The Seer 2 platform commenced in November 2023 and was officially launched by the Cabinet Secretary for NHS Recovery, Health and Social Care in February 2024. This provides enhanced capacity and capability in providing near real-time data from across Scotland’s health and care systems to inform decision-making and generate insight.

  • Using cloud technology, the Seer 2 platform has already provided analytical support in the Scottish Government’s Winter planning and will be developed further through the use of machine learning tools and Artificial Intelligence (AI).

Artificial intelligence

We are aware of the rapidly increasing use of AI including in health and social care services and are committed to the ethical and transparent consideration of AI-based tools. The use of AI in health and social care offers significant benefits and we are working to develop an agreed and consistent policy in its use.

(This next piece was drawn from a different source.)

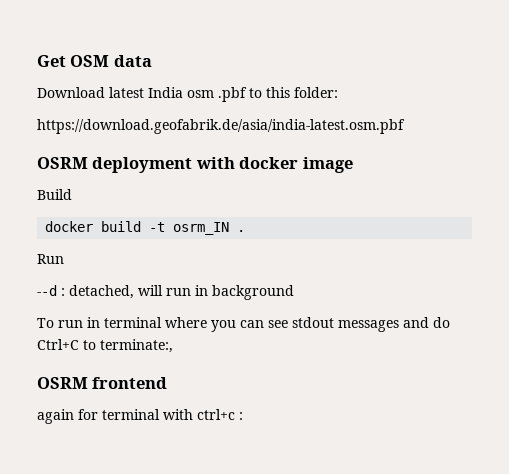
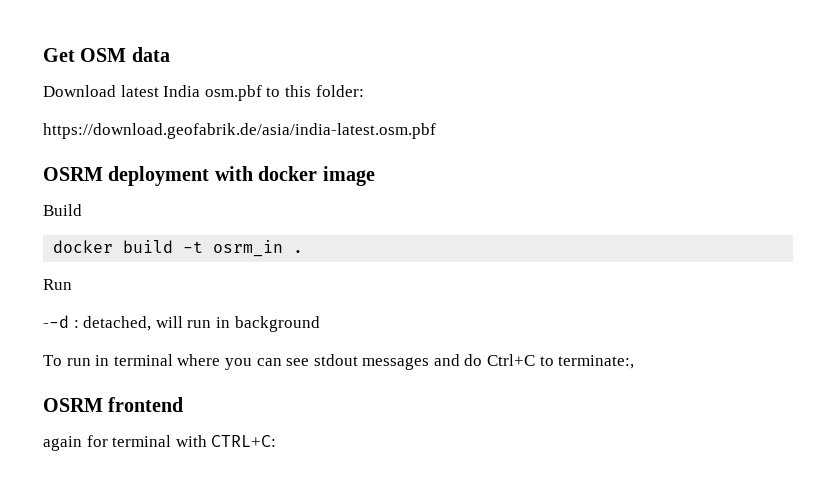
[187,87,247,102] osm .pbf -> [204,85,262,101] osm.pbf
[173,222,230,235] osrm_IN -> [213,240,284,257] osrm_in
[197,409,243,420] ctrl+c : -> [211,435,277,447] CTRL+C:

We are working with AI policy and innovation colleagues across the UK to develop dedicated guidance for health and social care settings, and agree how we can best utilise the opportunities it offers in supporting people and services.

Encouraging digital inclusion

The Scottish Government has a long-standing commitment to encouraging digital inclusion in health and social care, and ensuring that no-one is left behind.

The first phase of our £2 million Digital Inclusion Programme launched in August 2023, with 13 ‘Digital Pioneers’ projects across Scotland, supporting people to access the online support services they need in support of their health and wellbeing.

The projects focus initially on mental health and housing services, and as well as identifying potential barriers to access and how these can be addressed, are developing, testing and implementing programmes to help people build their digital skills and confidence.

Delivered in partnership with the Scottish Council for Voluntary Organisations (SCVO), the Programme to date has supported more than 1,700 people. The second phase ‘Connecting to Care’ began in April 2024, with seven funded projects across Scotland.

Digital Lifelines is a £3.1 million programme that aims to tackle digital exclusion, keep people connected to life-saving services, and to look at innovative ways of supporting people at risk of drug related death.

The programme aims to supports people with digital connectivity and devices, training, and support on how they can remain connected to family, friends and lifeline services.

Digital Lifelines has supported over 1,300 people at risk of drug death or harm across Scotland and over 27 organisations funded for digital inclusion activity.

Integrated social care and health record

We have begun work to create an Integrated Social Care and Health Record, a key digital component in the delivery of the National Care Service (NCS).

The integrated record will allow safe, secure and efficient sharing of social care and health data across relevant care settings, including with the individual and allow people to actively engage with their own care.

Up to date information will be available to those providing support and care, so that people do not have to repeat their stories.

Drawing together data across a range of sources to be displayed as one record will increase opportunities to identify the need for early intervention and support the prevention of harm; while a nationally consistent format and agreed definitions will deliver consistency and support the portability of care between different areas in Scotland.

Consistent, safe, and ethical use of data

Our digital work overall is underpinned by the Data Strategy for health and social care, published in February 2023. This sets out how we will achieve our shared ambitions for the improved and efficient sharing and use of data in the sector to deliver better services and outcomes.

The Data Strategy sets out what the use of data means for those using and providing health and care services, and for researchers and innovators. The first annual delivery update for the Data Strategy was published in April 2024 and work is under way to produce next year’s update.